**TASK ITEM**
Only the number is needed: count the lines below that hold the string "text".

**DATA EXTRACTS**
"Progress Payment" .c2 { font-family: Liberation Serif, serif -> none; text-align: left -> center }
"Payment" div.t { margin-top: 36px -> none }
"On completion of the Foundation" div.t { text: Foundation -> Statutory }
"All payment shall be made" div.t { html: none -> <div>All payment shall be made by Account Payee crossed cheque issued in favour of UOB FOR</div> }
---
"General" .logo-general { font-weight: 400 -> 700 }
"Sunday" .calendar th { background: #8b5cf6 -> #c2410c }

**WRITTEN SOLUTION**
2